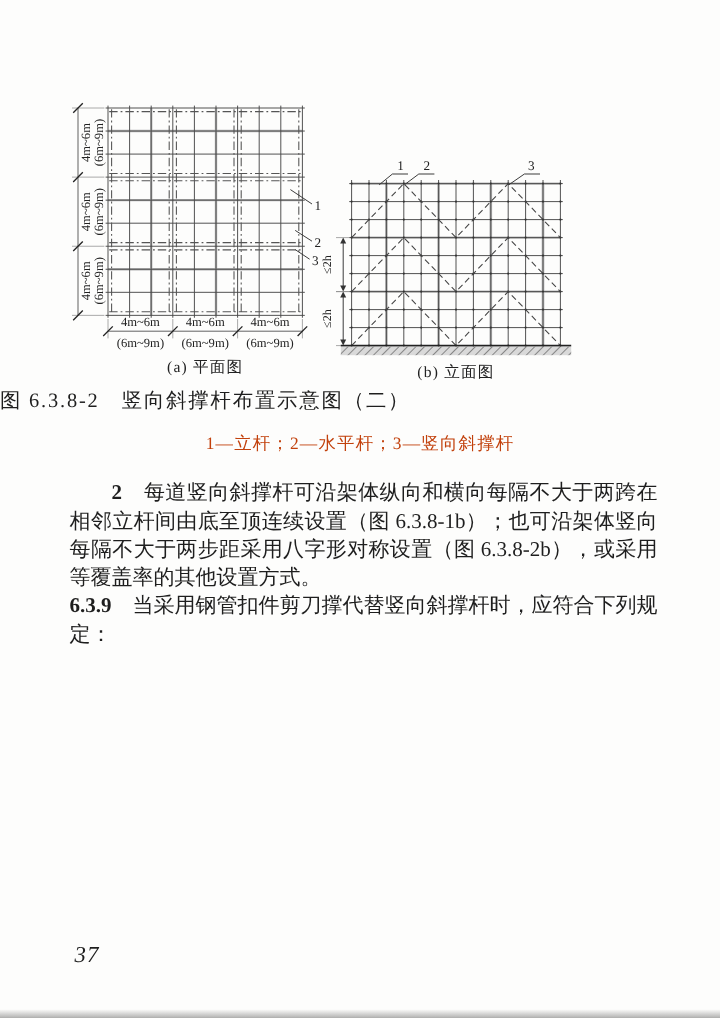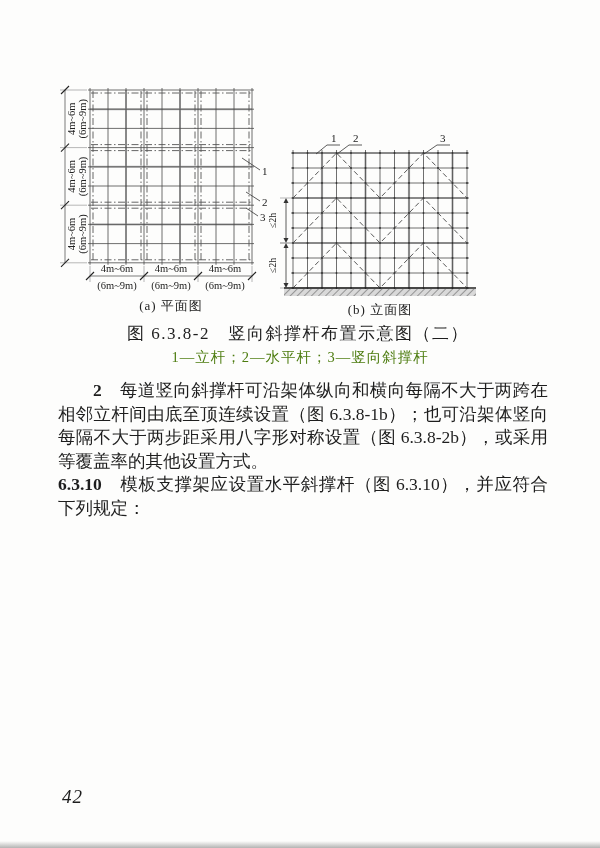"图 6.3.8-2 竖向斜撑杆布置示意图（二）" .figtitle { text-align: center -> left }
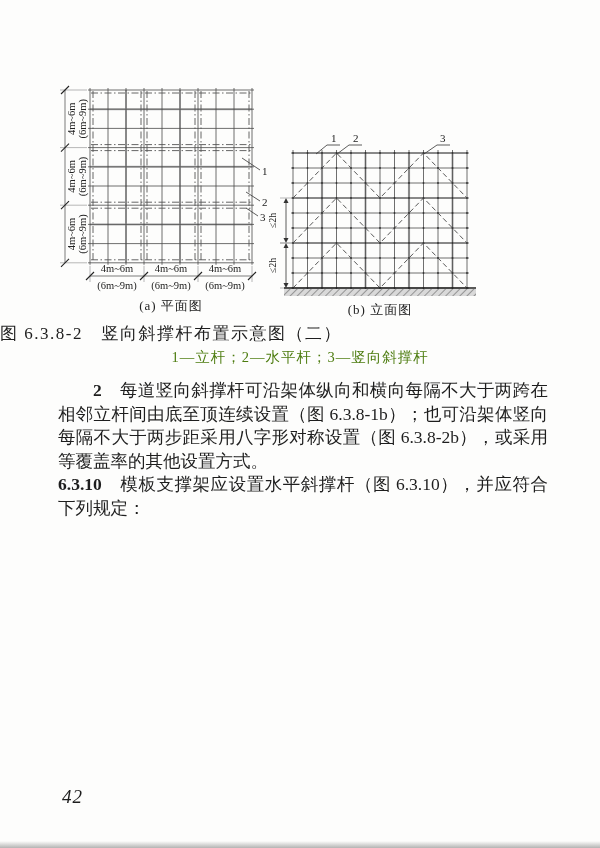"1—立杆；2—水平杆；3—竖向斜撑杆" .figlegend { color: #4d7c0f -> #c2410c; top: 348px -> 360px }
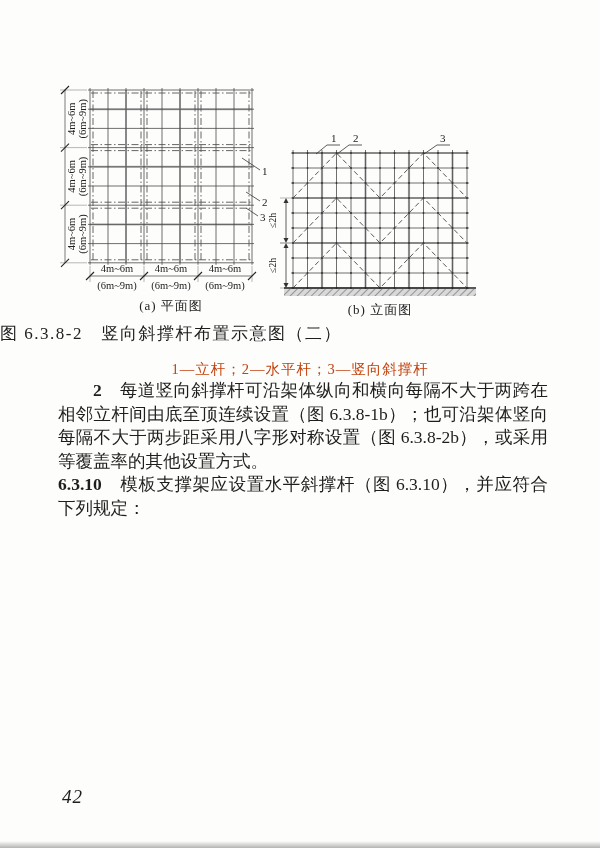"2 每道竖向斜撑杆可沿架体纵向和横向每隔不大于两跨在相邻立杆间由底至顶连续设置（图" .para.item { margin-top: none -> 20px }
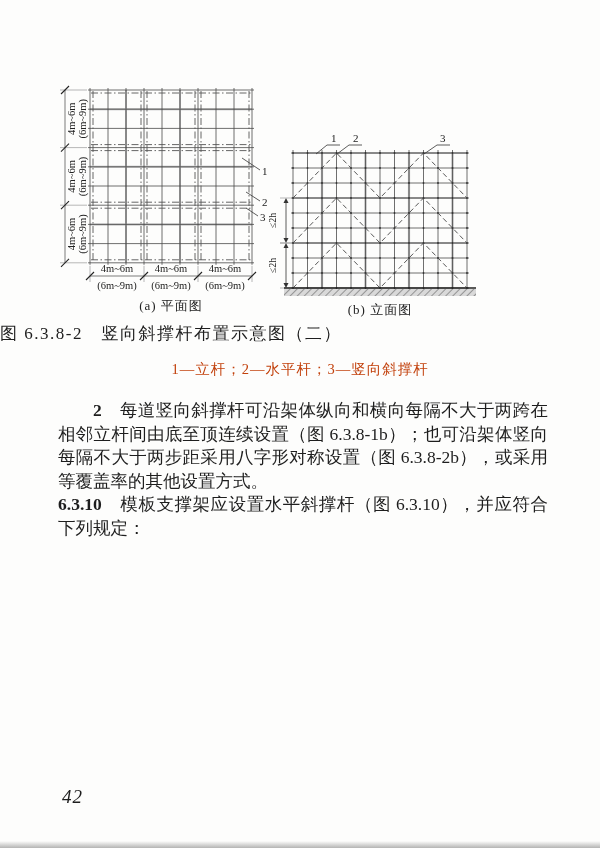"6.3.9 当采用钢管扣件剪刀撑代替竖向斜撑杆时，应符合下列规定：" p.para { html: none -> <p><b>6.3.9</b><span> 当采用钢管扣件剪刀撑代替竖向斜撑杆时，应符合下列规定：</span></p> }
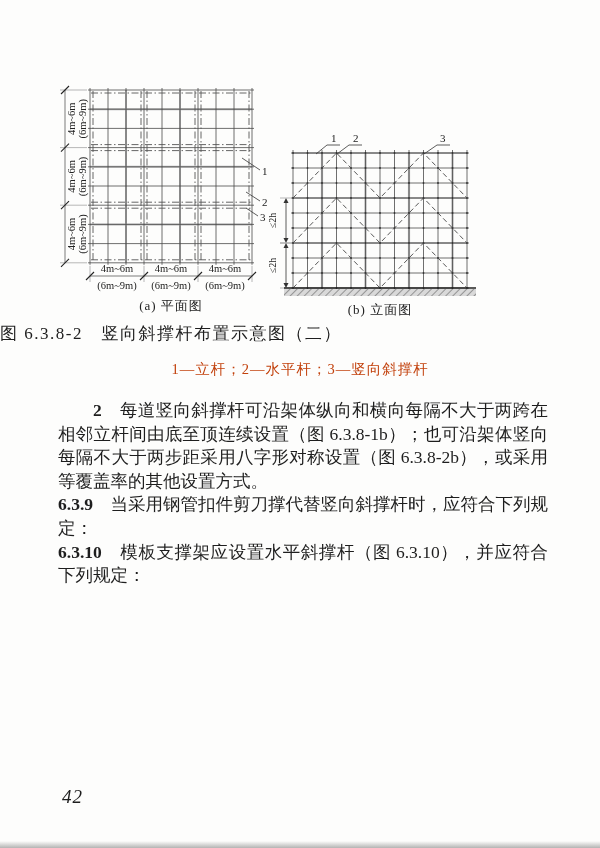"6.3.10 模板支撑架应设置水平斜撑杆（图 6.3.10），并应符合下列规定：" p.para { html: <p><b>6.3.10</b><span> 模板支撑架应设置水平斜撑杆（图 6.3.10），并应符合下列规定：</span></p> -> none }
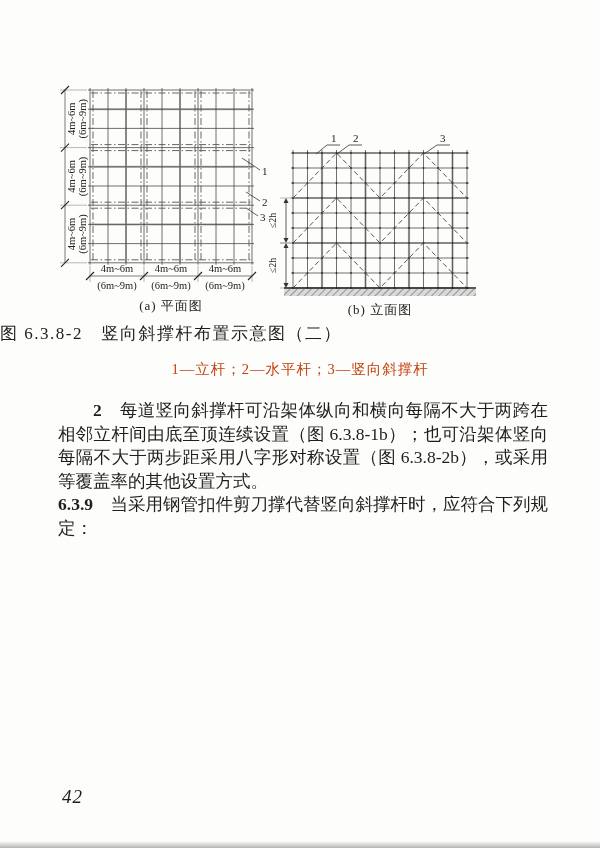"42" div.pageno { text: 42 -> 37 }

......

### TASK
Would you please repeat the lines above exactly, from the first line of the listing through the line holding "margin-top: none ->", with nothing added and no pictures?

### ANSWER FOR THIS EXERCISE
"图 6.3.8-2 竖向斜撑杆布置示意图（二）" .figtitle { text-align: center -> left }
"1—立杆；2—水平杆；3—竖向斜撑杆" .figlegend { color: #4d7c0f -> #c2410c; top: 348px -> 360px }
"2 每道竖向斜撑杆可沿架体纵向和横向每隔不大于两跨在相邻立杆间由底至顶连续设置（图" .para.item { margin-top: none -> 20px }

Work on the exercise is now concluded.